Department of Nanobiomedical Science and WCU Research Center of Nanobiomedical Science, Dankook University, Cheonan, South Korea.
PLoS One. 2012;7(7):e40419. doi: 10.1371/journal.pone.0040419. Epub 2012 Jul 6.
The goal of feature selection is to select useful features and simultaneously exclude garbage features from a given dataset for classification purposes. This is expected to bring reduction of processing time and improvement of classification accuracy.
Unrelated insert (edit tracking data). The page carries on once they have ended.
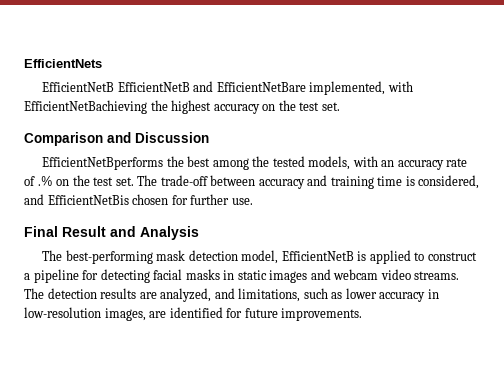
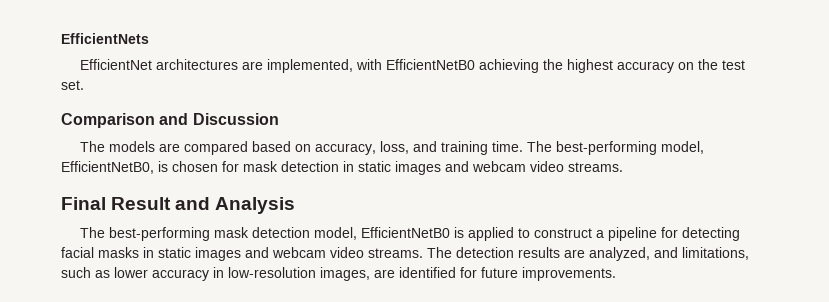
- EfficientNetB EfficientNetB and EfficientNetBare implemented, with EfficientNetBachieving the highest accuracy on the test set.
+ EfficientNet architectures are implemented, with EfficientNetB0 achieving the highest accuracy on the test set.
- EfficientNetBperforms the best among the tested models, with an accuracy rate of .% on the test set. The trade-off between accuracy and training time is considered, and EfficientNetBis chosen for further use.
+ The models are compared based on accuracy, loss, and training time. The best-performing model, EfficientNetB0, is chosen for mask detection in static images and webcam video streams.
- The best-performing mask detection model, EfficientNetB is applied to construct a pipeline for detecting facial masks in static images and webcam video streams.
+ The best-performing mask detection model, EfficientNetB0 is applied to construct a pipeline for detecting facial masks in static images and webcam video streams.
In this study, we devised a new feature selection algorithm (CBFS) based on clearness of features. Feature clearness expresses separability among classes in a feature. Highly clear features contribute towards obtaining high classification accuracy. CScore is a measure to score clearness of each feature and is based on clustered samples to centroid of classes in a feature. We also suggest combining CBFS and other algorithms to improve classification accuracy.
CONCLUSIONS/SIGNIFICANCE: From the experiment we confirm that CBFS is more excellent than up-to-date feature selection algorithms including FeaLect. CBFS can be applied to microarray gene selection, text categorization, and image classification.
特征选择的目标是从给定的数据集中选择有用的特征,并同时排除垃圾特征,以用于分类目的。这预计将减少处理时间并提高分类准确性。
在这项研究中,我们设计了一种新的基于特征清晰度的特征选择算法(CBFS)。特征清晰度表示特征中类之间的可分离性。高度清晰的特征有助于获得高分类准确性。CScore 是一种衡量每个特征清晰度的指标,它基于聚类样本到特征中类的质心。我们还建议结合 CBFS 和其他算法来提高分类准确性。
结论/意义:从实验中我们证实,CBFS 比包括 FeaLect 在内的最新特征选择算法更优秀。CBFS 可应用于微阵列基因选择、文本分类和图像分类。